Barbara
Point d'arrêt
Elle avait douze ans. Cet âge d’entre deux, ce rien qui sépare les mondes, ceux de l’enfance et du suivant, encore vide de sens, inconnu, étranger, celui qui la conduirait à mieux apprendre la vie et sa réalité ! Elle était décalée pourtant, toujours baignée dans la pure enfance dans sa bulle protégée, bercée de vie sucrée et d’histoires romanesques. Une sorte d’ange en somme quoique les anges n’aient pas de sexe… et encore, le sien étant alors le dernier de ses soucis. Elle avait l’âge des prémices de ses pairs mais n’en avait pas la mesure, toute encore absorbée par ses jeux d’enfant, faits de baignades bruyantes ou de mondes de poupées.
Son corps quant à lui consentait à cette féminité naissante sans qu’elle ne s’en soucie, se disant qu’elle avait bien le temps de vivre ces affaires de femme qu’on lui cachait généreusement !

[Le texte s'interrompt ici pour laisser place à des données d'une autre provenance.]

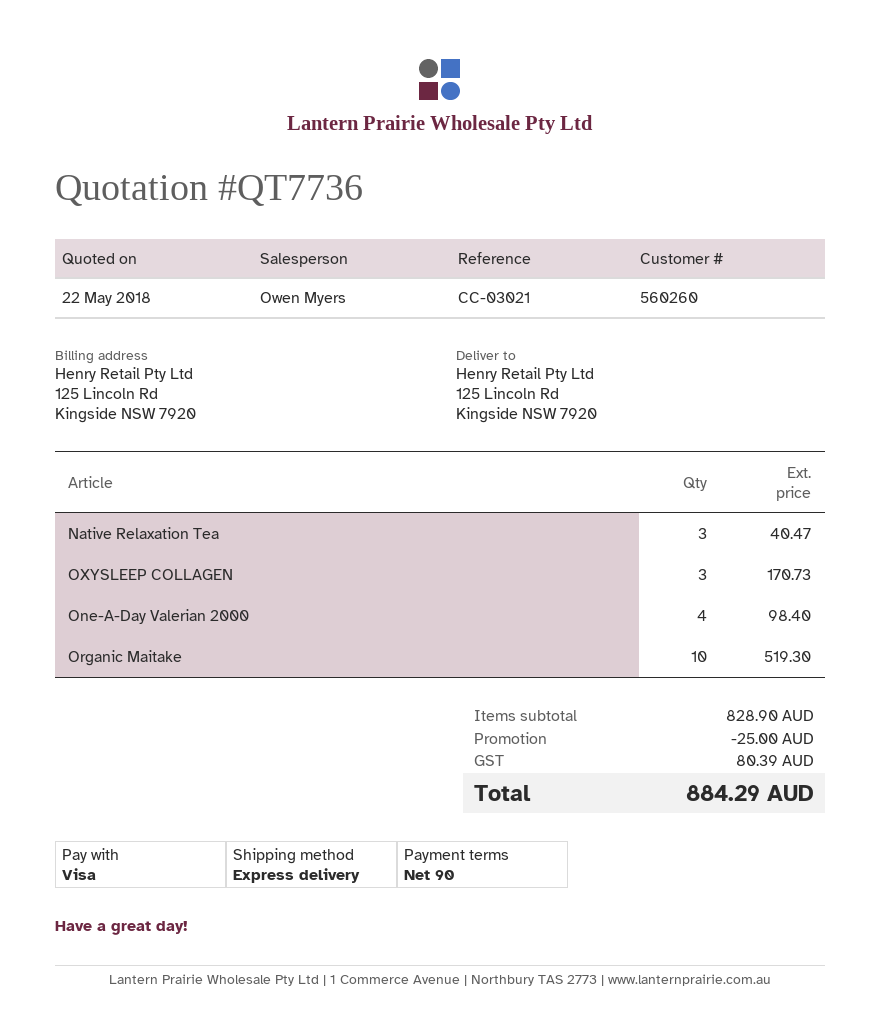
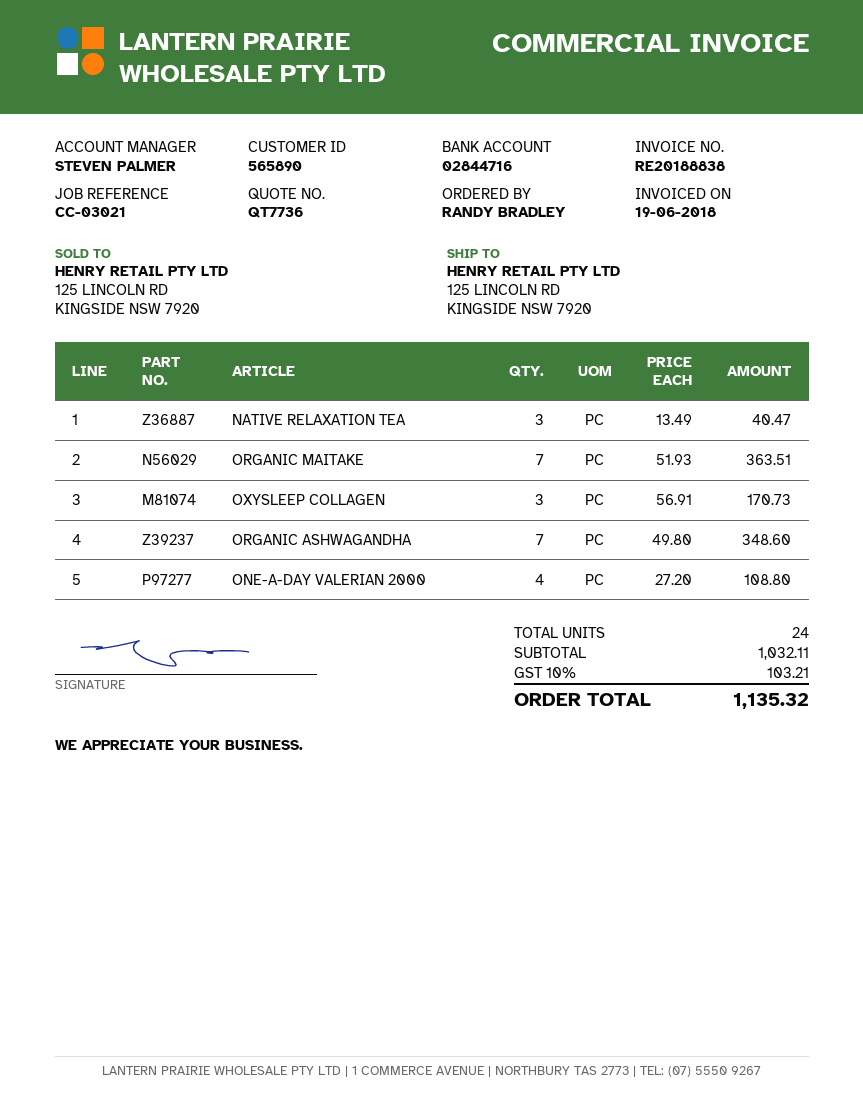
customer number: 560260 -> 565890
sales rep: Owen Myers -> STEVEN PALMER
One-A-Day Valerian 2000: 4 for 98.40 -> 4 for 108.80
Organic Maitake: 10 for 519.30 -> 7 for 363.51
ORGANIC ASHWAGANDHA: none -> 7 for 348.60
subtotal: 828.90 -> 1032.11
discount: 25.00 -> none
tax: 80.39 -> 103.21
total: 884.29 -> 1135.32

Et puis il y avait ces fêtes, celles des grands rassemblements familiaux qui rythmaient gaiement ses années de plein bonheur.
Quand tout le monde était là… elle était rassurée et certaine de ce qui allait se vivre. Ils avaient inventé leur propre jeu… avec leurs propres règles et tout cela la confortait dans son état de pure enfance bénie.

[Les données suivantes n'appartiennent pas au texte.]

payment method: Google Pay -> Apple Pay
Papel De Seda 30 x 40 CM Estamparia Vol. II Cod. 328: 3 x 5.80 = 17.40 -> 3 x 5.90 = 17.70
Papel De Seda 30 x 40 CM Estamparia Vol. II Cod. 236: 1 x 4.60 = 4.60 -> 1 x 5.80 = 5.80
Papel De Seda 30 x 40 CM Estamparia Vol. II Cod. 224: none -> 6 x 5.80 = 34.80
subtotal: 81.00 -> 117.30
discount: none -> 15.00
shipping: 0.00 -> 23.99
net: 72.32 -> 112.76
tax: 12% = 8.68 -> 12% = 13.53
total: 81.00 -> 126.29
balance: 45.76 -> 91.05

Les grands dissertaient sur le monde bruyamment. Certes, on pouvait y percevoir des dissonances mais l’ensemble pourtant paraissait harmonieux et cet espace ne leur était de toute façon pas autorisé, juste peut-être quand leur jeu devenait illégal pour aller se plaindre auprès des ces parents, tous confondus, joyeux et bruyants.
La place des enfants était plus loin mais elle leur convenait, leur laissant investir tout l’espace sans que rien ne vienne perturber leurs jeux !

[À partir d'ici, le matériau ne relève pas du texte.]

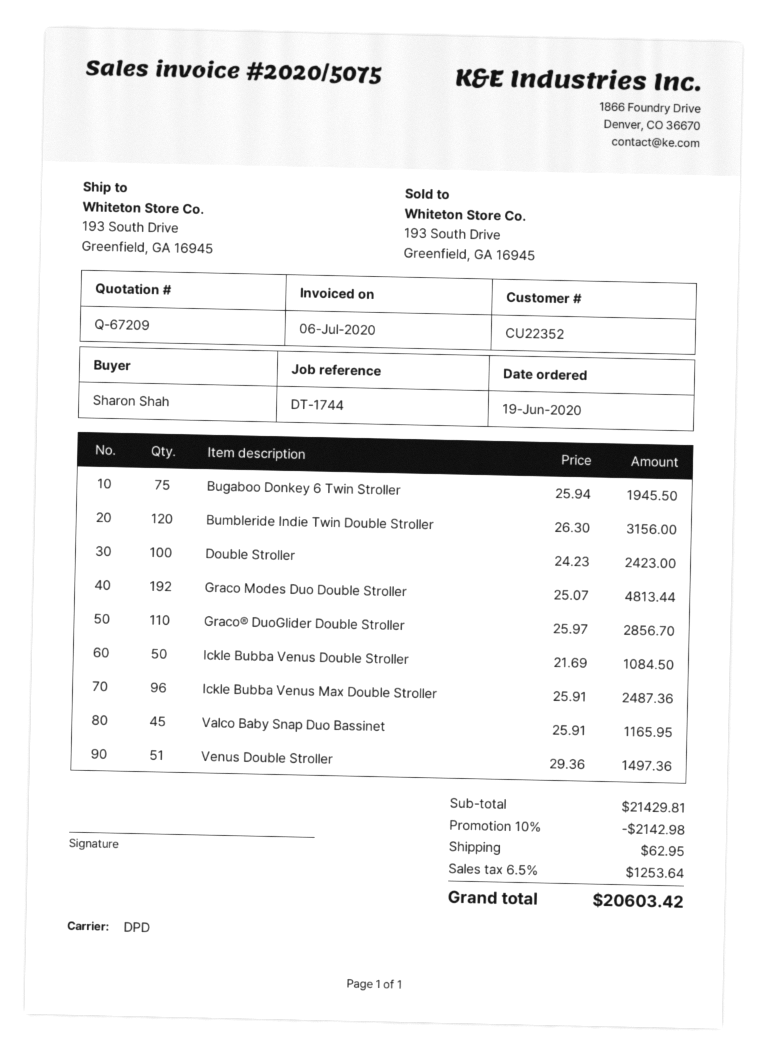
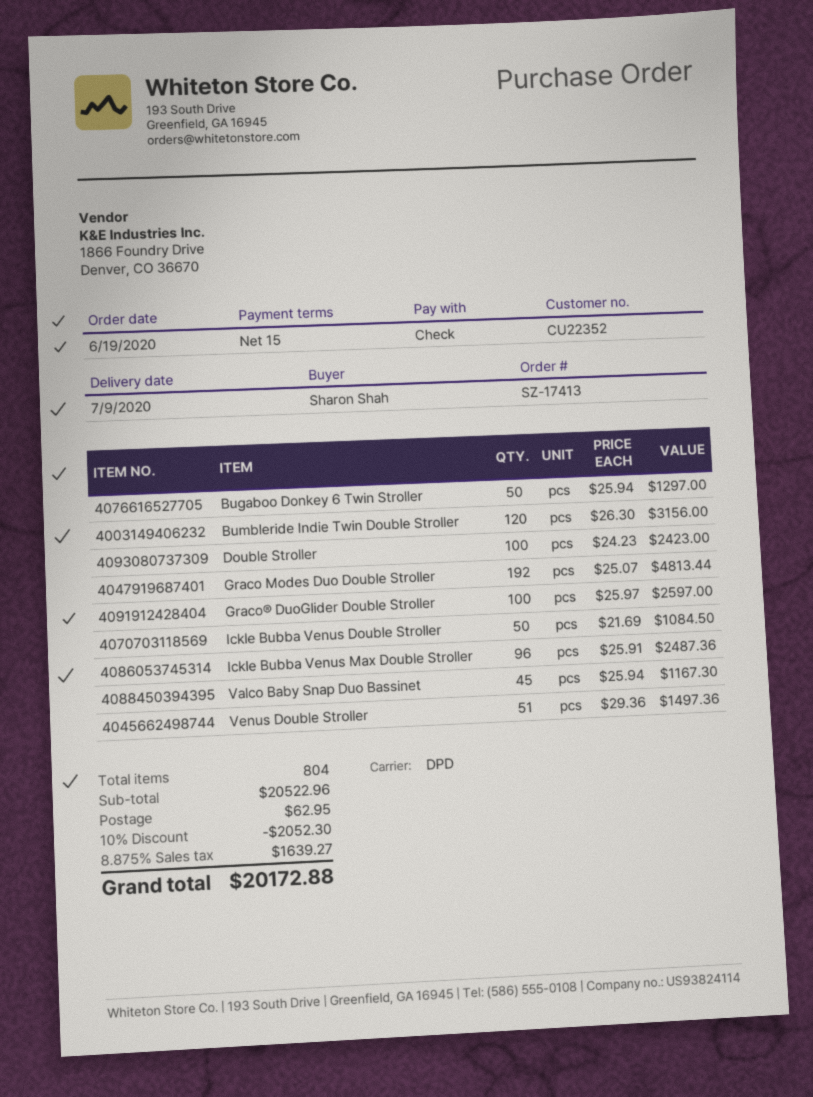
Bugaboo Donkey 6 Twin Stroller: 75 x 25.94 = 1945.50 -> 50 x 25.94 = 1297.00
Graco® DuoGlider Double Stroller: 110 x 25.97 = 2856.70 -> 100 x 25.97 = 2597.00
Valco Baby Snap Duo Bassinet: 45 x 25.91 = 1165.95 -> 45 x 25.94 = 1167.30
subtotal: 21429.81 -> 20522.96
discount: 10% = 2142.98 -> 10% = 2052.30
tax: 6.5% = 1253.64 -> 8.875% = 1639.27
total: 20603.42 -> 20172.88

Elle était « une moyenne » au milieu de ses cousins, dans cet âge de rien qui lui convenait.
La toussaint à ce moment-là était une fête joyeuse, n’ayant, dans cette famille nombreuse, enterré aucun mort récemment. Les repas immuables prenaient donc une tournure festive même en pareil moment de l’année.
Tradition respectée ces jours gris annonçant l’hiver qui ne l’atteignait que pour savourer par avance, ses pas crissant dans la neige et ses rêves d’esquimaux et de banquise.
C’était ce jour-là.
Elle avait comme à l’accoutumé du se plier à la règle d’alors que déjà elle détestait, mettre son habit du dimanche, un ensemble rouge qu’elle avait l’impression de porter depuis des années qui la grattait et lui donnait cette sensation désagréable d’être déguisée.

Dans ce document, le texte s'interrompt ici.